The posterior cruciate ligament is one of the most important ligaments for knee stability. Its action is to prevent the posterior sliding of the tibia in relation to the thigh. A tear of the posterior hiatal ligament occurs when an injury to the knee tends to displace the tibia backward, with more force than the ligament can absorb.
Posterior cruciate ligament tears are not as common as anterior cruciate ligament tears. They can occur either as isolated lesions, or in the context of a multi-ligamentous knee injury.
The clinical picture usually includes:
- pain and haemarthrosis (collection of blood in the knee joint)
- knee involvement (inability to fully extend or bend the knee), if there is a meniscal tear or osteochondral damage.
- possible feeling of insecurity or even episodes of knee instability.
The diagnosis of posterior cruciate ligament rupture is clinical and is based on the mechanism of injury and clinical examination. Magnetic resonance imaging can confirm the diagnosis and highlight possible accompanying lesions, which affect the patient’s treatment plan.

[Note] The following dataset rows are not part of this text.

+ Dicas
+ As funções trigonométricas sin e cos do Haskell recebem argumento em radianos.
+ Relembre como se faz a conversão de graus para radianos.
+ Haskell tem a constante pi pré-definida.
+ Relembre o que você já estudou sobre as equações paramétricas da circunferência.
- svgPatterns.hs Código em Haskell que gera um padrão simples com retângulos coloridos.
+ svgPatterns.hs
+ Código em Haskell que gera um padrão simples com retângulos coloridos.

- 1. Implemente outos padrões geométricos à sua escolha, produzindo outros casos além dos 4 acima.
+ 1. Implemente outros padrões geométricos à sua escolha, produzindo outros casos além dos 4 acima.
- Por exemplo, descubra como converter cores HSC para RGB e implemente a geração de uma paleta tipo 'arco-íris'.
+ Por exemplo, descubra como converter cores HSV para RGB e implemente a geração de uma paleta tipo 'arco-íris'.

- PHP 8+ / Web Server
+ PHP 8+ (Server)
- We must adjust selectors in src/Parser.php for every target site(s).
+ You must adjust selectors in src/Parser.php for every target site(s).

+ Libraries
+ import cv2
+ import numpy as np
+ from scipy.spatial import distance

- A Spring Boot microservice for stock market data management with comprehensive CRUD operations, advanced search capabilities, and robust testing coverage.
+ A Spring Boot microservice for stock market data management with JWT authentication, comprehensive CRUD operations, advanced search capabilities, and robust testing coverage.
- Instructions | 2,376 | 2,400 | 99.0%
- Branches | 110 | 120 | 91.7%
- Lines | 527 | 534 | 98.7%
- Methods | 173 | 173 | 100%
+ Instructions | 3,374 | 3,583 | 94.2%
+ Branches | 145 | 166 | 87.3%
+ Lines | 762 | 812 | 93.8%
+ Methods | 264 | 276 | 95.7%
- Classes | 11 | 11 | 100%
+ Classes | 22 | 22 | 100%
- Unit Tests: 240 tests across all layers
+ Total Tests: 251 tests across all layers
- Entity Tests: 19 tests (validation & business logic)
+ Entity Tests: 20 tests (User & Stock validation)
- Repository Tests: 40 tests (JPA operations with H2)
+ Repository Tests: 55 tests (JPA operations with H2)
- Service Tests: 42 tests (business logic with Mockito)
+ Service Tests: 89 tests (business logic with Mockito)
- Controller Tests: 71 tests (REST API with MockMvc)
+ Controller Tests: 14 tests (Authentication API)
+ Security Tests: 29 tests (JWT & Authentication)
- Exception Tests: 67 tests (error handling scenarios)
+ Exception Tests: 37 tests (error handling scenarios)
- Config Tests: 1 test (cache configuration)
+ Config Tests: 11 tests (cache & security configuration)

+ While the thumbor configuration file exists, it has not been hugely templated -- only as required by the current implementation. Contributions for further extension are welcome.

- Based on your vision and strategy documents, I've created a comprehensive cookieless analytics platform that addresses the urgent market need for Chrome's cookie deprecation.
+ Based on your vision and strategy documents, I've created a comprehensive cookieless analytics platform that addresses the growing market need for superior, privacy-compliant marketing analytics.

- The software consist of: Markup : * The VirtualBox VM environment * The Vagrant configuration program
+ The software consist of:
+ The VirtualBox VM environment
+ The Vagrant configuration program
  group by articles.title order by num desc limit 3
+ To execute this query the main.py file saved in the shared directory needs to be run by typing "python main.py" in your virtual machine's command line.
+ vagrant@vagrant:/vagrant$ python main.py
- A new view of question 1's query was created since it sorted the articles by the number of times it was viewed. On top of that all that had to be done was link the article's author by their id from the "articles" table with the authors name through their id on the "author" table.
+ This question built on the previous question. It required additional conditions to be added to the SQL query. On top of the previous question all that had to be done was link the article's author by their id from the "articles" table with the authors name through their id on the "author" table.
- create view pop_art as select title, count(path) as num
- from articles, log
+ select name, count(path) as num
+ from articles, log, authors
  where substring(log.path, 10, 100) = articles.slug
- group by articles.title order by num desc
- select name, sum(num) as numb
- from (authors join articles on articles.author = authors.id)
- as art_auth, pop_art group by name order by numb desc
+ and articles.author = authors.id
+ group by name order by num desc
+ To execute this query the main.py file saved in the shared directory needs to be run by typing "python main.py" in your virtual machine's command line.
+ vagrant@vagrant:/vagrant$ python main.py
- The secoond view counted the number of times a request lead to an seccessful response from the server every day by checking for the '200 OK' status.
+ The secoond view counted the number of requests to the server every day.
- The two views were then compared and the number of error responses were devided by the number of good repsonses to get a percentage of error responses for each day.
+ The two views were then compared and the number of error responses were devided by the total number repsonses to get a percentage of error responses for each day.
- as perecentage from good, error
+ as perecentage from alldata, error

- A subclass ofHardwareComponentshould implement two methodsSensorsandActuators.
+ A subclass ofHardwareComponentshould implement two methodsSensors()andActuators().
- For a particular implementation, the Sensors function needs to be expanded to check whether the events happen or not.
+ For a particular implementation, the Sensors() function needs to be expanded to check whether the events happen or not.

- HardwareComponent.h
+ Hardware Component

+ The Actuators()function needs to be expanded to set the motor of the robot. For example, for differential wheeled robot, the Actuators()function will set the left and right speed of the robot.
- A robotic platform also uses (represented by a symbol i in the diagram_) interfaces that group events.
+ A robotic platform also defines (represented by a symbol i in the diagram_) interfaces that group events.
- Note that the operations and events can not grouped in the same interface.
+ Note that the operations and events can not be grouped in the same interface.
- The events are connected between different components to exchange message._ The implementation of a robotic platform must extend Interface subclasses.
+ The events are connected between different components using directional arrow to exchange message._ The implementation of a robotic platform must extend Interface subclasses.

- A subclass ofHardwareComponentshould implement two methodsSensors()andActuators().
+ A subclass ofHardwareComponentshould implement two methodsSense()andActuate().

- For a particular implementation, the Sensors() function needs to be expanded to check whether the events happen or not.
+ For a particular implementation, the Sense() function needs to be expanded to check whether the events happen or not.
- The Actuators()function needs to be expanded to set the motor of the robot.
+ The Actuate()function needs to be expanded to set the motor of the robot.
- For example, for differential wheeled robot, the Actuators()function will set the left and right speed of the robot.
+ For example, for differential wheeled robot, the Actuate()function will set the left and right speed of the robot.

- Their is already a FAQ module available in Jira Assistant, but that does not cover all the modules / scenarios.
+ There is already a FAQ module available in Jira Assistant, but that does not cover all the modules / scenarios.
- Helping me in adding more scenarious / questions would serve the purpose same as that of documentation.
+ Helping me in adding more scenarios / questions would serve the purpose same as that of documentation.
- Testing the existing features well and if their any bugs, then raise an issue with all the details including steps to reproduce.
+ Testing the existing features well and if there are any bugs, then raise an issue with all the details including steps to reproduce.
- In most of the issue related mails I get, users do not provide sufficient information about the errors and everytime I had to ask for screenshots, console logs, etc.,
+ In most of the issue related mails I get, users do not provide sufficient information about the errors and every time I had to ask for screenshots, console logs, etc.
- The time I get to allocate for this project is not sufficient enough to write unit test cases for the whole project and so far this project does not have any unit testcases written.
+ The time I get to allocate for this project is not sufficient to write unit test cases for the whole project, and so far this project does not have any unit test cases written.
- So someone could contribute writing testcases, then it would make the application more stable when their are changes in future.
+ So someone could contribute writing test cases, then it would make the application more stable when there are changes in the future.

Treatment can be either conservative or surgical. The choice depends mainly on the extent of the tear, the patient’s activity level, and whether there are accompanying ligamentous or other coexisting injuries.
The positive thing is that the rupture of the posterior cruciate ligament, unlike that of the anterior cruciate ligament, has the ability to heal by the body and thus conservative treatment has an important place in the rehabilitation of this injury.